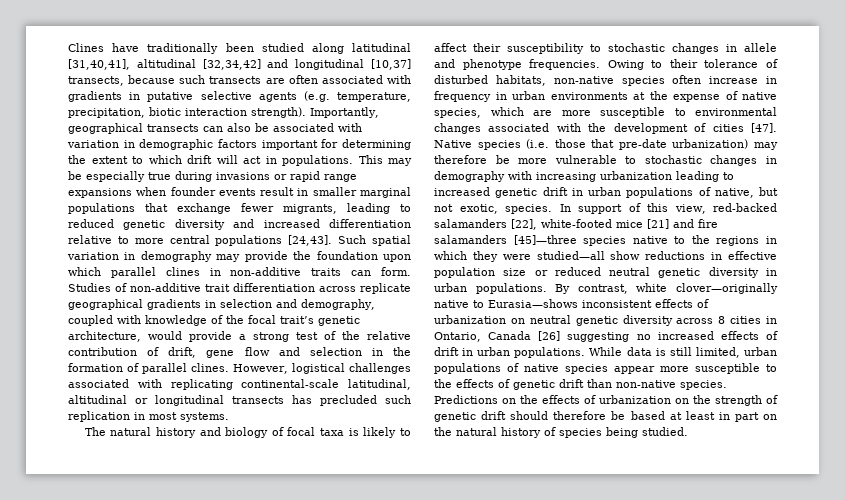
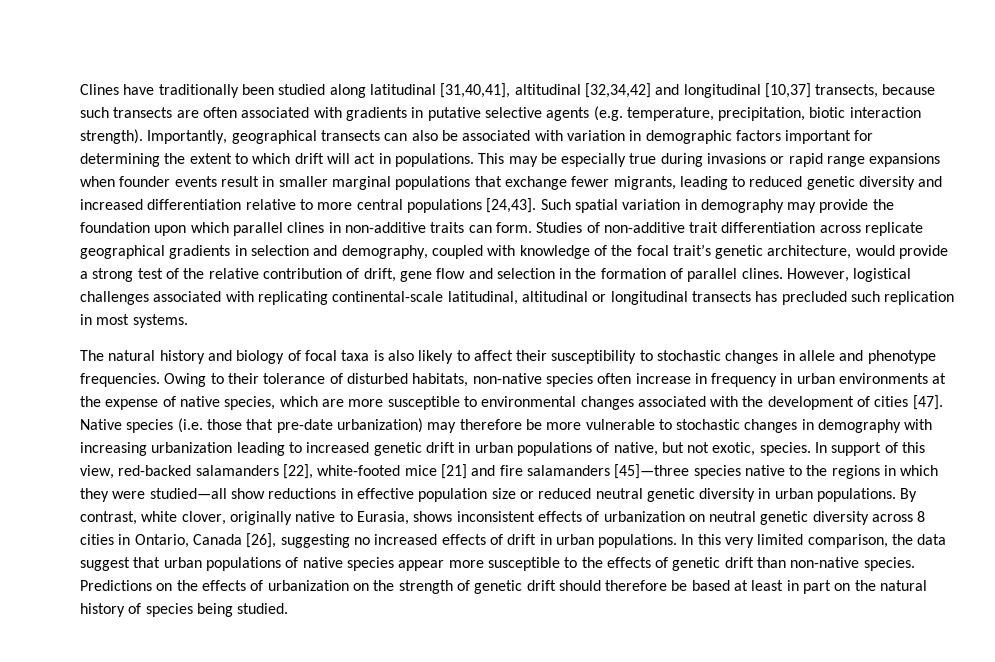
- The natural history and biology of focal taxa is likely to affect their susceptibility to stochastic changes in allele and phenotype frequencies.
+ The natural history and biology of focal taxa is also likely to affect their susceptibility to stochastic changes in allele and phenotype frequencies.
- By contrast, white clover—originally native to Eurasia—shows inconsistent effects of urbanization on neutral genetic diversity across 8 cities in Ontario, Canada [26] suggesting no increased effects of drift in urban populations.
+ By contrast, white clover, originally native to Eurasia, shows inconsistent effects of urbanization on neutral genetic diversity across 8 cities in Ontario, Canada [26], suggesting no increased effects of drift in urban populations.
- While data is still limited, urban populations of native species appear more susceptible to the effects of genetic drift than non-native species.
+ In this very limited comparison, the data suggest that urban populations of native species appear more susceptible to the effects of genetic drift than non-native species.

● Exercise instructions: Report how many lines of the records hold the word "data", and supply no other text.

● Written answer: 2